At least Thompson was not immune to the chorus of dissent re the new version of racing.com that incorporates South Australian racing of course.

“We are not deaf to the feedback and concerns of people who are raising them,” he said.

“But we are in a JV with Seven West and the two parties determined to take the current strategy (Just Racing understands there is a high level review taking place on Friday).

“That (the new format) is with the advice from Australia’s leading television network and bearing in mind how niche racing.com is and the type of advertising that is on racing.com, it’s the appropriate route to be taken.

“If we were simply doing what we were doing in the past we wouldn’t do that. We have got to have a crack and adjust it – I’m not surprised there has been some negative feedback – a change as dramatic as that is going to create that anyway.

“It’s not inappropriate to have a go and change the broadcast and the theories and principles behind it and increasing the studio part of it is a way of improving the general broadcast.”

“The point of South Australian coverage and strategy is to driven by the need to take Victorian racing RV to a wider audience, not a wider Victorian audience, but a wider national audience, and that’s a sound strategy, and the reason for the whole big investment.

“When we won the rights, and that’s quite an extraordinary thing to have achieved, you’ve got to readjust what you want to do – sure let’s tweak and have a crack and try to change things from a coverage perspective– the key driver of that is to improve it from a viewer’s perspective, it’s about improving the broadcast and the audience bigger and more engaged with it.”

Well we may never know if that wider audience is achieved as we don’t even know and will not know what the current audience is and if it is growing.

“Improving the broadcast” is the hot topic under much discussion both at corporate boardroom level as much as at the bar or water cooler.

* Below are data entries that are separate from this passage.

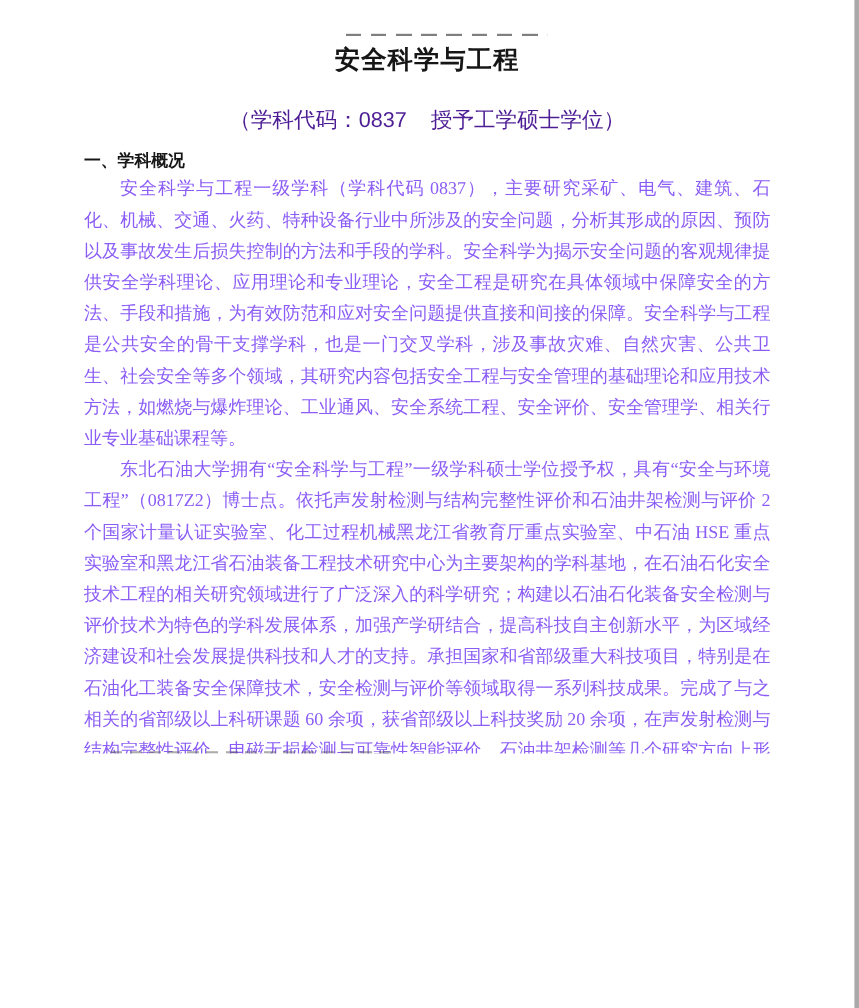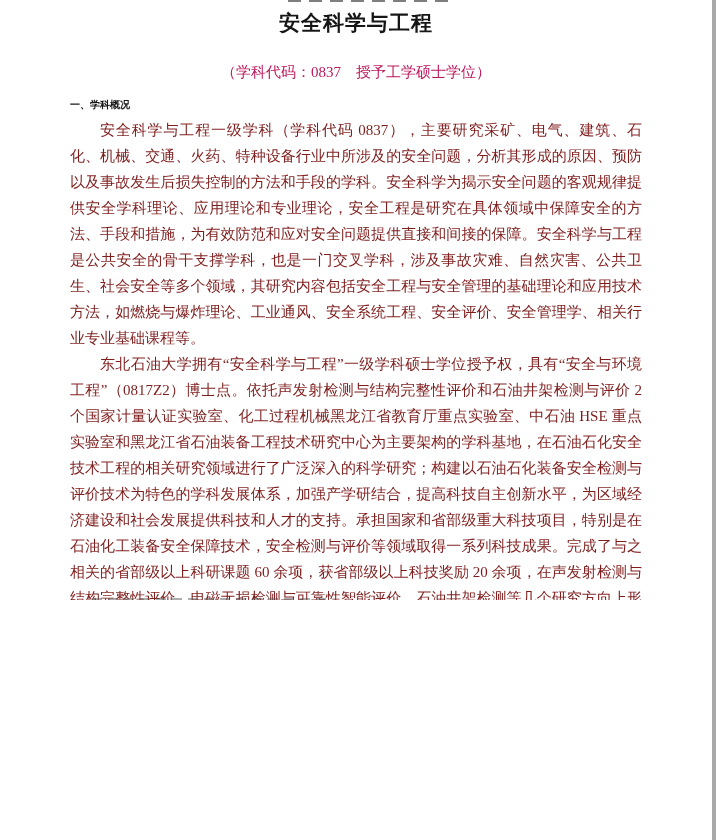--- a/index.html
+++ b/index.html
@@ -17,6 +17,7 @@
     padding: 6px 74px 0 70px;
     overflow: hidden;
     position: relative;
+    margin-top: 28px;
   }
   .doc-title {
     margin-top: 2px;

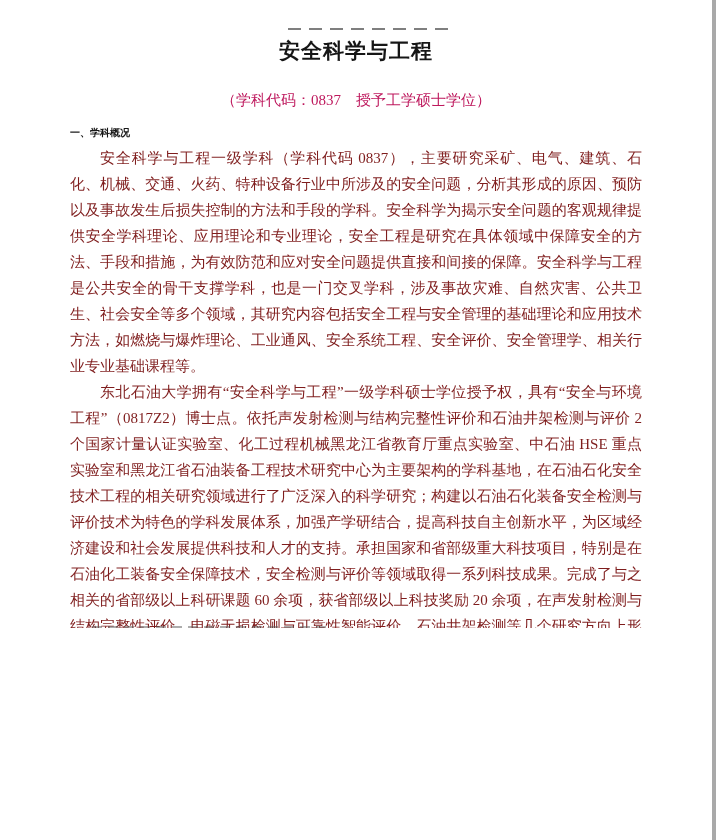--- a/index.html
+++ b/index.html
@@ -31,12 +31,12 @@
   }
   .doc-subtitle {
     margin-top: 24px;
-    font-family: Liberation Serif, serif;
-    font-size: 15px;
+    font-family: Liberation Sans, sans-serif;
+    font-size: 18px;
     line-height: 20px;
     text-align: center;
     white-space: pre;
-    color: #be185d;
+    color: #4c1d95;
   }
   .heading {
     font-family: "Liberation Sans", "DejaVu Sans", sans-serif;

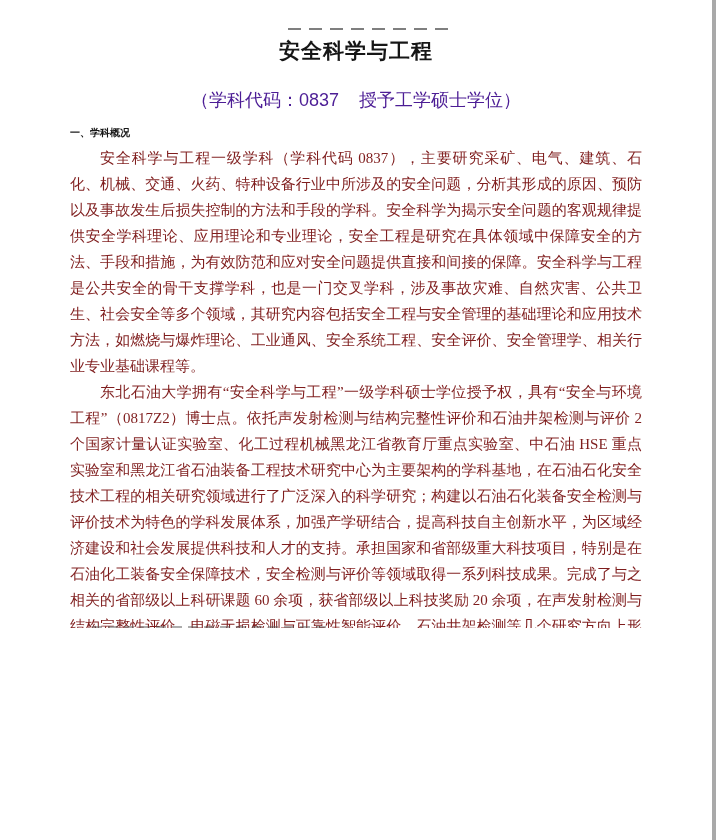--- a/index.html
+++ b/index.html
@@ -41,7 +41,7 @@
   .heading {
     font-family: "Liberation Sans", "DejaVu Sans", sans-serif;
     font-weight: bold;
-    font-size: 10px;
+    font-size: 14px;
     line-height: 20px;
     margin: 13px 0 2px 0;
     color: #171717;

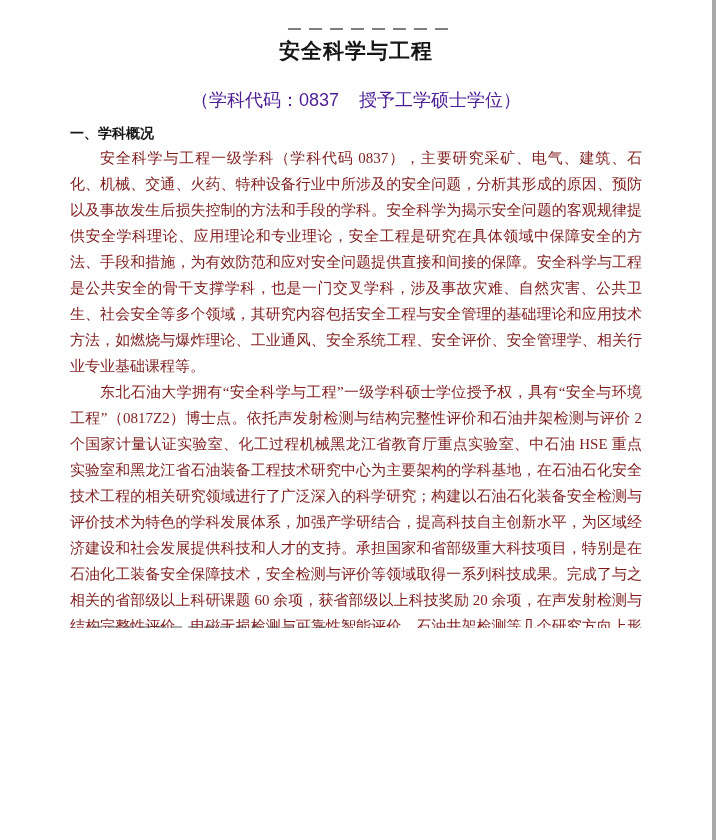--- a/index.html
+++ b/index.html
@@ -53,7 +53,7 @@
     line-height: 26px;
     text-align: justify;
     text-indent: 2em;
-    color: #7f1d1d;
+    color: #8b5cf6;
   }
   .page-edge {
     position: absolute;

Taking on South Australian racing as content – and not “premium content’ – which impairs the original business case that was racing.com – beggars the belief the idea to get more national viewers on Victorian races, suggests they been asleep in Adelaide on Melbourne racing until suddenly racing.com showed it?

The winner is South Australian racing as Victorian eyes now have to put up with its racing and delayed interviews and recorded mounting yards where they – like most punters – bet and watch most.

And here is the real reason there are no ratings – Just Racing understands Seven West asked for a 12 month delay (moratorium) re an assessment or comparison of them across their main channels – as this impacts advertising.

But ratings are only relevant to assessing viewers of your own channel- that is Channel 7 or 7 Two or 7Mate etc where the only relevance for racing.com may be a comparison with Sky or understanding your audience. There are other more important measurable.

Bottom line for racing.com has to be wagering, active and new customers, turnover and revenue, bet volume, key metrics that Giles’ rosy figures say are working. It might be worth noting the number of corporate bookies who are also taking racing.com live to their digital platforms as another factor to factor in to the growth.

But one could also argue how much better the growth would be if the coverage was much better.

The current mounting yard coverage now suggests the race is a “beauty contest’ rather than about having a bet (despite the late update and interview as they are about to jump).

We can keep banging on down this path with mention of faulty sectional times, lack of immediacy and emotion, no Sammy, the thought of no Sunday review show in spring – just read social media this week and you will know the punter’s aren’t happy with racing.com.

And as much as RV is happy with how things are going and as much as racing.com says “there is nothing to see here”, if they don’t address the concerns there well may be nothing people want to see here. Or there!